Wie ist der Stand der Beratungen?

Am Wochenende waren die Eckpunkte des Regierungsplanes bekannt geworden. Einen Konsens zwischen den beteiligten Akteuren gibt es aber bislang nicht. Die Abstimmungen liefen noch, sagte Regierungssprecher Steffen Seibert am Montagmittag in Berlin. Die Bundesregierung hält bislang an ihrem Plan fest, in einer vorgezogenen Sitzung am Dienstag einen Beschluss zur Novelle zu fassen. Nach den Vorstellungen der Koalition soll ab einer Sieben-Tage-Inzidenz von 100 in den betroffenen Landkreisen künftig automatisch eine Art Notbremse greifen: Geplant sind in diesem Fall unter anderem Ausgangssperren zwischen 21 und 5 Uhr. Geschäfte müssten wieder schließen – außer solchen, die Waren des täglichen Bedarfs verkaufen. Gastronomie und Sportstätten blieben zu, private Treffen würden eingeschränkt. Präsenzunterricht in den Schulen soll bis zu einem Inzidenzwert von 200 stattfinden können.

Tragen Länder und Opposition das Vorhaben mit?

Jein. Es gibt einen recht breiten Konsens darüber, das bundeseinheitliche Regeln sinnvoll sein können. Bislang liegt die Verantwortung vor allem bei den Ländern, deshalb gibt es einen Flickenteppich an Regelungen. Jetzt stößt einigen Landesregierungen sauer auf, dass sich der Bund in die Schulpolitik einmischen will. Andere kritisieren grundsätzlich, dass die Länder auf Kompetenzen verzichten sollen. Die Oppositionsparteien – mit Ausnahme der AfD – signalisieren, dass sie das Projekt mittragen könnten. Im Detail üben sie aber Kritik. Die Opposition hat einen mächtigen Hebel, um Einfluss auf das Vorhaben zu nehmen: Zwei Drittel der Bundestagsabgeordneten müssen zustimmen, dass die Novelle im Schnellverfahren behandelt werden kann und Fristen entfallen. Die große Koalition allein verfügt nicht über eine Zwei-Drittel-Mehrheit.

Wie positionieren sich die Oppositionsfraktionen?

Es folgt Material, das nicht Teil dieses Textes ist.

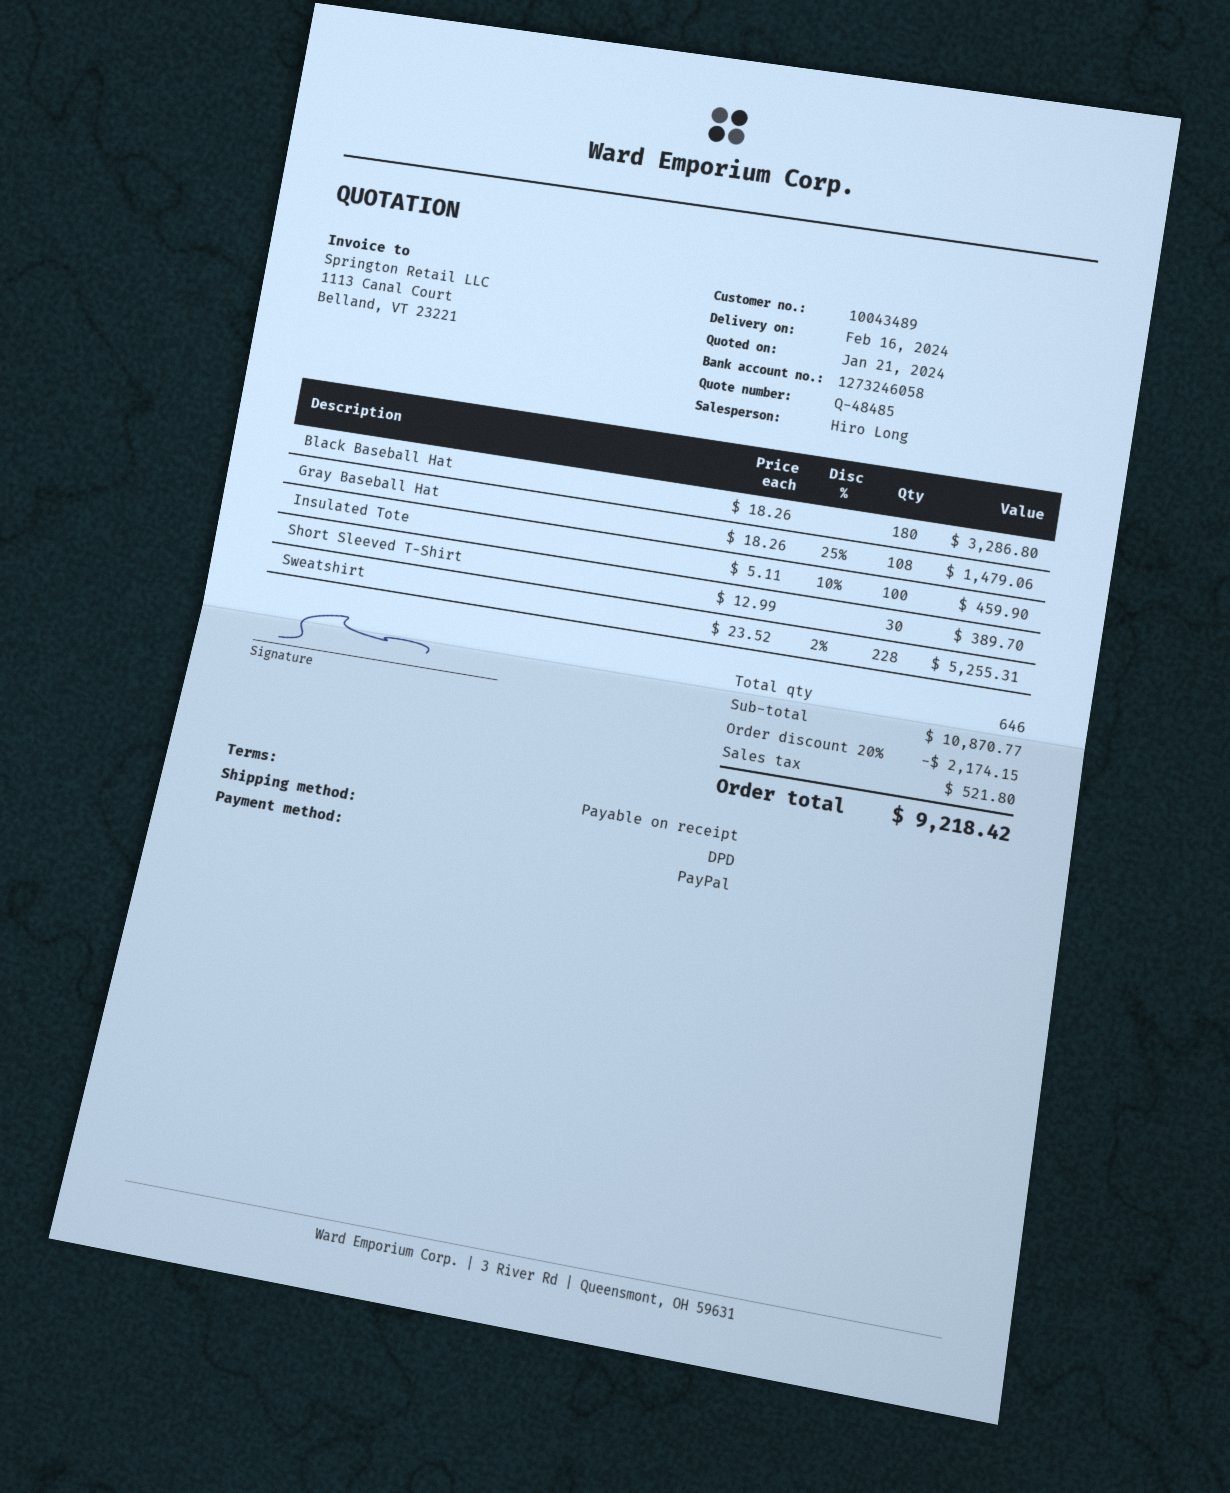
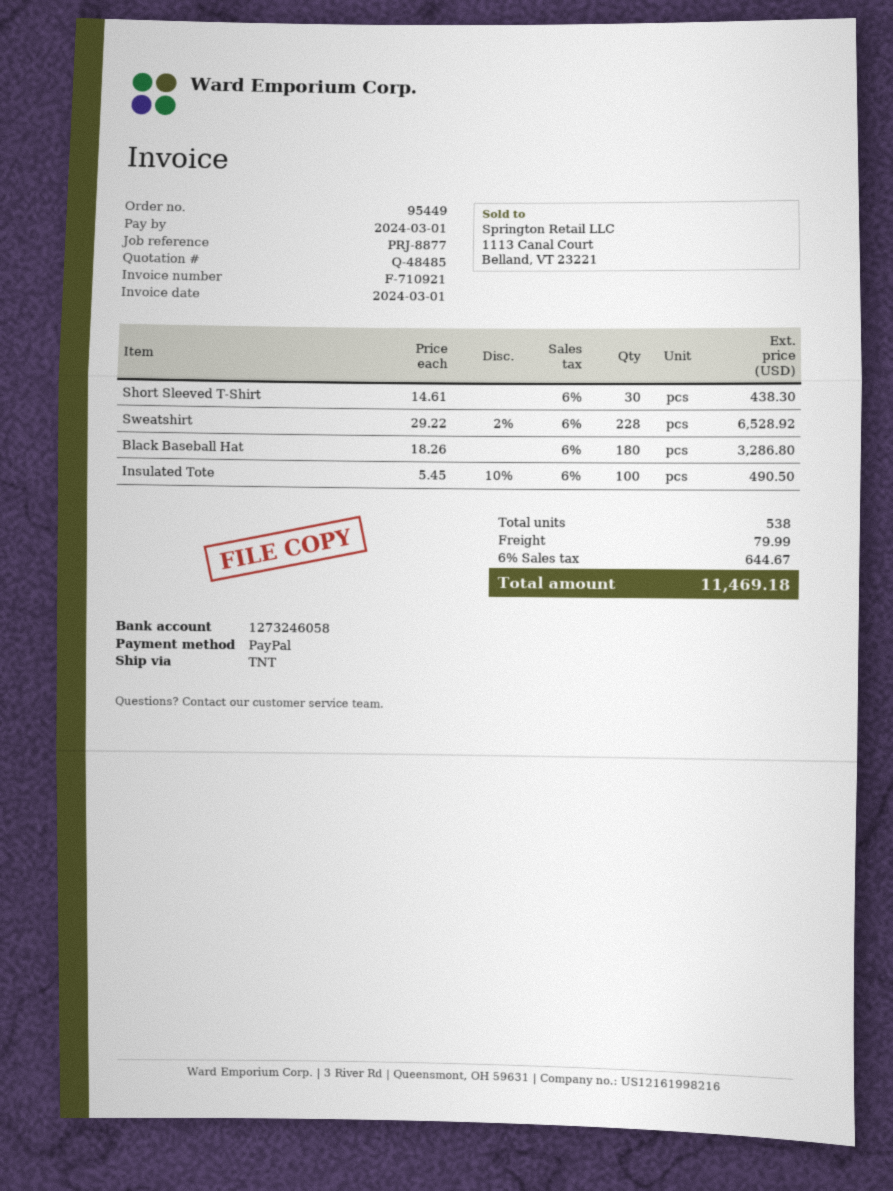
shipping method: DPD -> TNT
Gray Baseball Hat: 108 x 18.26 - 25% = 1479.06 -> none
Insulated Tote: 100 x 5.11 - 10% = 459.90 -> 100 x 5.45 - 10% = 490.50
Short Sleeved T-Shirt: 30 x 12.99 = 389.70 -> 30 x 14.61 = 438.30
Sweatshirt: 228 x 23.52 - 2% = 5255.31 -> 228 x 29.22 - 2% = 6528.92
total quantity: 646 -> 538
discount: 20% = 2174.15 -> none
shipping: none -> 79.99
tax: 521.80 -> 644.67
total: 9218.42 -> 11469.18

Die AfD lehnt die geplante Reform grundsätzlich ab. Das Vorhaben befriedige „die ausufernden Machtphantasien der Merkel-Regierung“, sagte AfD-Parteivize Stephan Brandner. Die anderen Fraktionen sind gesprächsbereit: Die FDP ist für einheitliche Regeln, stört sich aber vor allem an den geplanten Ausgangssperren, wie Parteichef Christian Lindner deutlich machte. Linken-Fraktionschef Dietmar Bartsch kritisierte, dass das private Verhalten reglementiert werden solle, Pflichten für Unternehmen aber nicht vorgesehen seien. Grünen-Fraktionsmanagerin Britta Haßelmann forderte, eine Testpflicht in Betrieben, die Nutzung von Homeoffice-Möglichkeiten und das Tragen von medizinischen Masken verpflichtend vorzuschreiben.

Muss der Bundesrat der geplanten Novelle zustimmen?

Das ist noch nicht klar. Bislang waren die Länder bei Reformen des Infektionsschutzgesetzes aber stets beteiligt.

Wie groß ist der Handlungsdruck?

Er ist enorm. Regierungssprecher Seibert sagte am Montag, dass die Sieben-Tage-Inzidenz in mehr als 300 Landkreisen über dem Wert von 100 liege. In mehr als 50 liege sie sogar über 200. Die Intensivstationen füllen sich rasant mit Corona-Patienten. Ärzte und Wissenschaftler halten die Verschärfung des Infektionsschutzgesetzes für unzureichend und fordern einen weiteren Lockdown, um die dritte Coronawelle zu brechen. Auch Kanzlerin Angela Merkel und Gesundheitsminister Jens Spahn (beide CDU) haben sich dieser Forderung angeschlossen.